Some Characteristics of the New Doctrine of Justification.

If we take Luther’s saving faith we find that, according to him, it produces justification without the help of any other work or act on man’s part, and without contrition or charity contributing anything to the appropriation of righteousness on the part of the man to be justified.

Any contrition proceeding from the love of God, or at least from that incipient love of God such as Catholicism required agreeably with both revelation and human psychology, appeared to Luther superfluous; in view of the power of man’s ingrained concupiscence it amounted almost to a contradiction; only the fear of God’s Judgments (“timor servilis”), so he declares (vol. i., p. 291), with palpable exaggeration, had ruled his own confessions made in the monastery. At any rate, he was in error when he declared that this same fear had been the motive in the case of Catholics generally. He persuaded himself that this fear must be overcome by the Evangel of the imputed merits of Christ, because otherwise man can find no peace. The part played by the law is, according to him, almost confined to threatening and reducing man to despair, just as he himself had so often verged on hopelessness through thinking of his own inevitable reprobation; the assurance of salvation by faith, however, appears to every Christian as an angel of help and consolation even minus any repudiation of sin on the part of man’s will, for, owing to the Fall, sin cannot but persist.

When he attempts to prove this by his “experiences,” we must remind the reader how uncertain his statements are, concerning his own “inward feelings” during his monastic days. It will be pointed out elsewhere (vol. vi., xxxvii.) that these “recollections,” with their polemical animus, were of comparatively late growth, though they would have been of far greater service at the outset when still quite fresh.

A more solid basis for estimating the value of his doctrine of Justification is afforded by its connection with his other theological views. As we know, he regarded original sin and the concupiscence resulting from it as actual sin, still persisting in spite of baptism; he exaggerated beyond measure man’s powerlessness to withstand the concupiscence which remains with him to the end. Owing to the unfreedom of the will, the devil, according to Luther, holds the field in man’s heart and rules over all his spiritual faculties. The Divine Omnipotence alone is able to vanquish this redoubtable master by bestowing on the unhappy soul pardon and salvation; yet sin still reigns in the depths of the heart. No act of man has any part in the work of salvation. Actual grace is no less unknown to him than sanctifying grace. Good works are of no avail for salvation and of no importance for heaven, though, accidentally, they may accompany the state of grace, God working them in the man on whom He has cast His eye by choosing him to be a recipient of faith and salvation. Such election and predestination is, however, purely God’s work which man himself can do absolutely nothing to deserve.—Thanks to these errors, the “sola fides” and assurance of salvation stand bereft of their theological support.

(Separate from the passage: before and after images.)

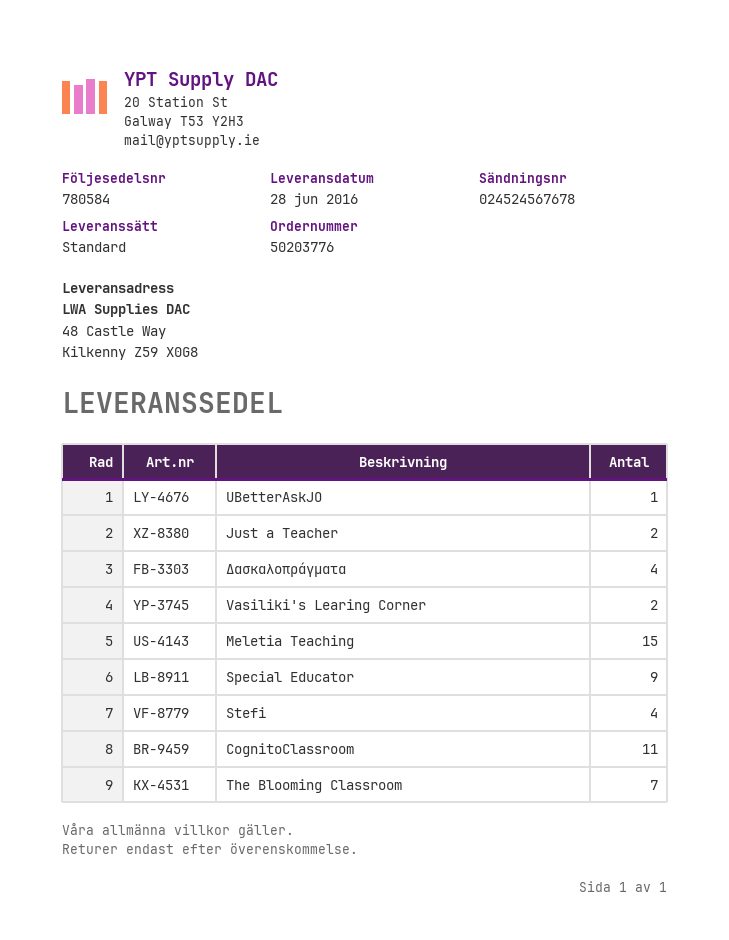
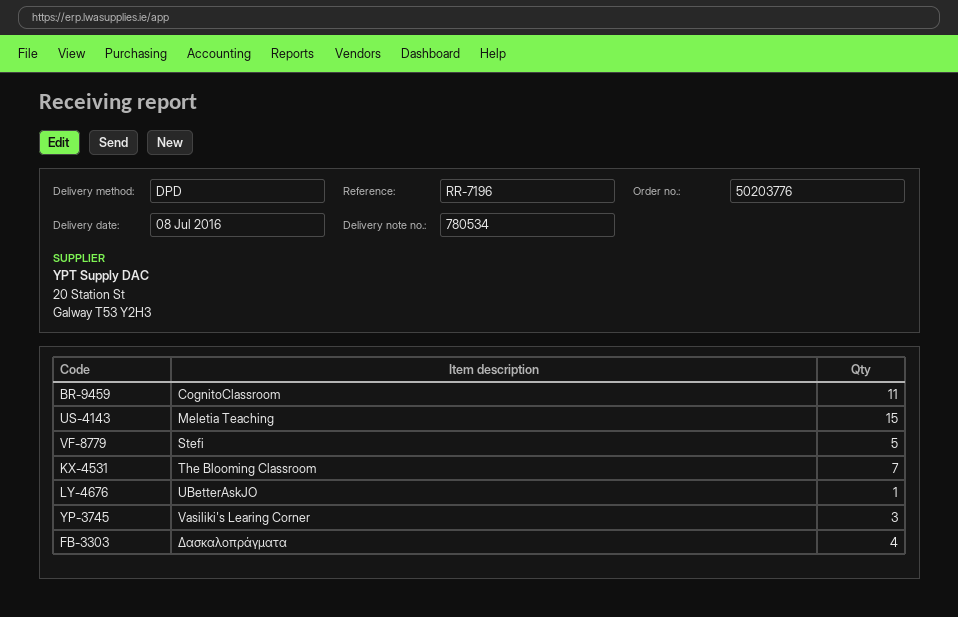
delivery note number: 780584 -> 780534
delivery date: 2016-06-28 -> 2016-07-08
shipping method: standard -> DPD
Just a Teacher: 2 -> none
Vasiliki's Learing Corner: 2 -> 3
Special Educator: 9 -> none
Stefi: 4 -> 5

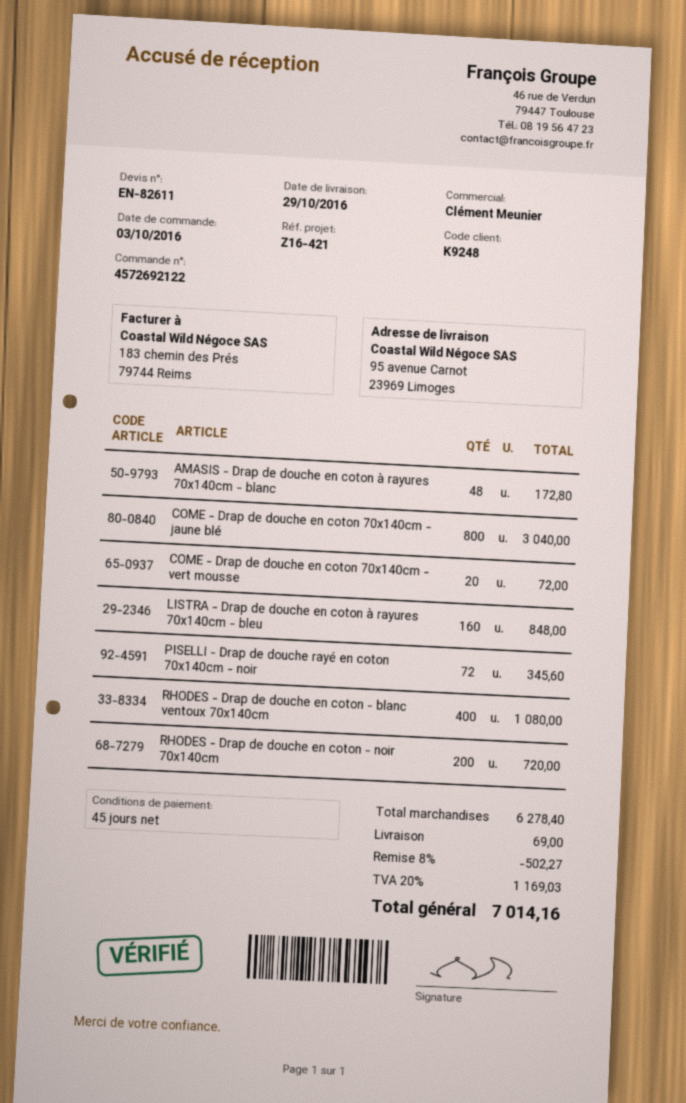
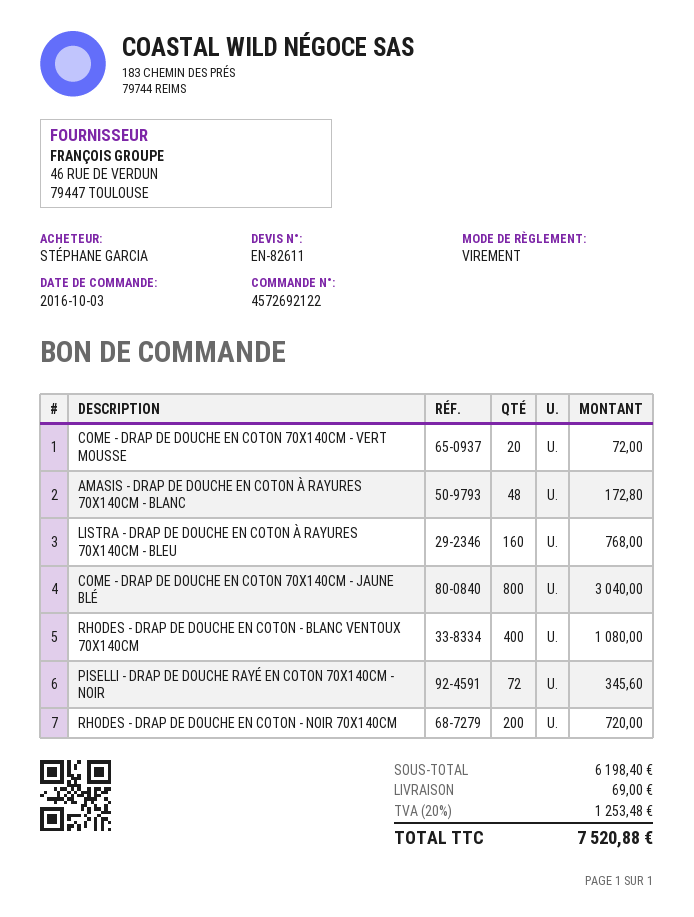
LISTRA - Drap de douche en coton à rayures 70x140cm - bleu: 160 for 848.00 -> 160 for 768.00
subtotal: 6278.40 -> 6198.40
discount: 8% = 502.27 -> none
tax: 20% = 1169.03 -> 20% = 1253.48
total: 7014.16 -> 7520.88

We must, however, revert to one point again and examine it more closely on account of its historical and psychological importance. This is Luther’s doctrine of the slavery of the will, and of God’s being the sole agent in man.

This doctrine, already expressed in his Commentary on Romans in connection with his opinion on unconditional predestination,[1540] he was afterwards to expound with increasing vehemence.[1541] He was delighted to find his rigid views expressed in the Notes of the lectures on Romans and 1 Corinthians, which Melanchthon delivered in 1521 and 1522. These Notes he caused to be printed, and sent them to the author with a preface cast in the form of a letter.[1542]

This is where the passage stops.